Type out all the records word for word. Any pictures are to be left out.

[Structured diff data]
^^^^^^^^^^^^^^^^

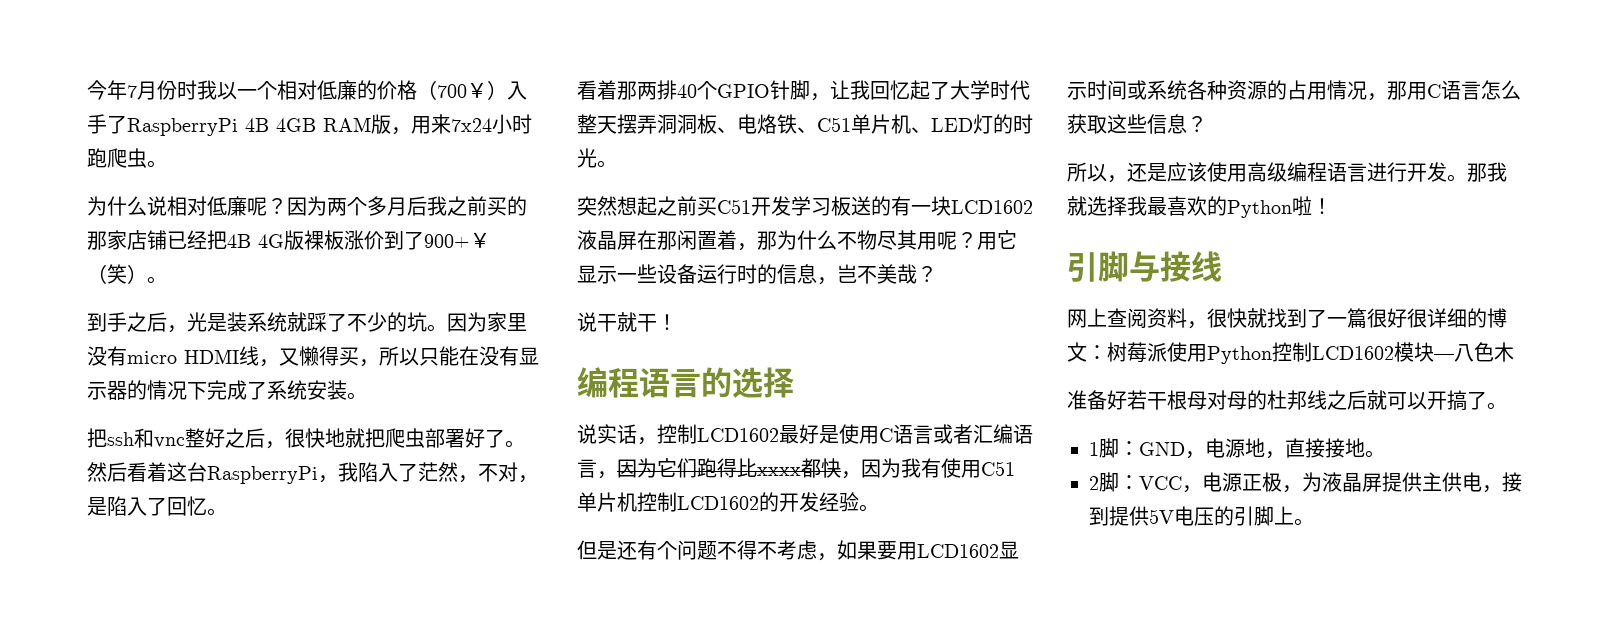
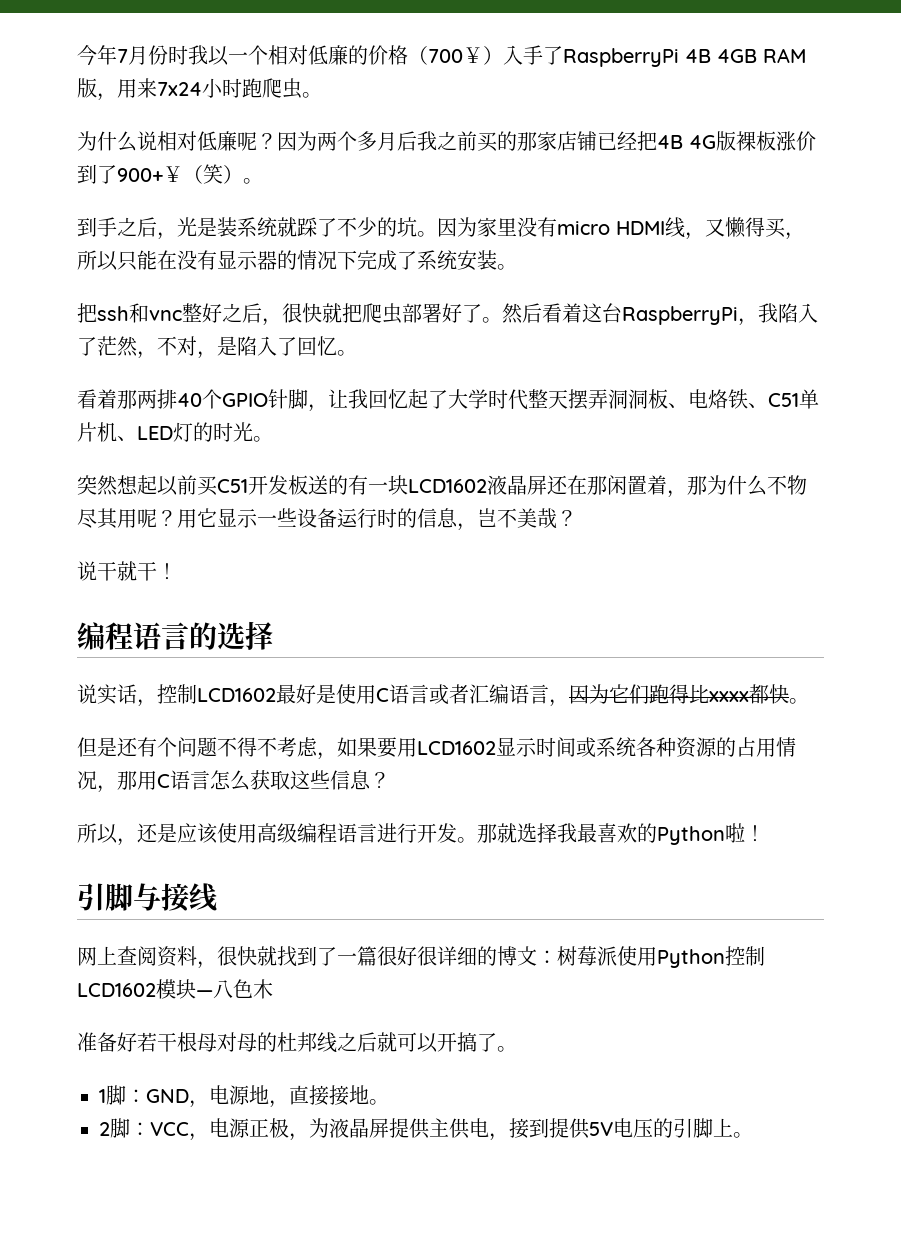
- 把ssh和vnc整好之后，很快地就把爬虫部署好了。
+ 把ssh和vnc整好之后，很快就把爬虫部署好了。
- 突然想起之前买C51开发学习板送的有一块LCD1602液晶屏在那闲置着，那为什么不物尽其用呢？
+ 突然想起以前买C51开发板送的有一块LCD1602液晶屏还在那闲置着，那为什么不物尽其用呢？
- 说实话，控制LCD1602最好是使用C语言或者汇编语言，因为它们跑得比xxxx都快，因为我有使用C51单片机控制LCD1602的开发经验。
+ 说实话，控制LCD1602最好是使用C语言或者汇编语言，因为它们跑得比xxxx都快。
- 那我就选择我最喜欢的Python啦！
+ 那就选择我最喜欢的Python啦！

^^^^^^^^^^^^^^^^

> **WRITTEN RESPONSE**:
- 把ssh和vnc整好之后，很快地就把爬虫部署好了。
+ 把ssh和vnc整好之后，很快就把爬虫部署好了。
- 突然想起之前买C51开发学习板送的有一块LCD1602液晶屏在那闲置着，那为什么不物尽其用呢？
+ 突然想起以前买C51开发板送的有一块LCD1602液晶屏还在那闲置着，那为什么不物尽其用呢？
- 说实话，控制LCD1602最好是使用C语言或者汇编语言，因为它们跑得比xxxx都快，因为我有使用C51单片机控制LCD1602的开发经验。
+ 说实话，控制LCD1602最好是使用C语言或者汇编语言，因为它们跑得比xxxx都快。
- 那我就选择我最喜欢的Python啦！
+ 那就选择我最喜欢的Python啦！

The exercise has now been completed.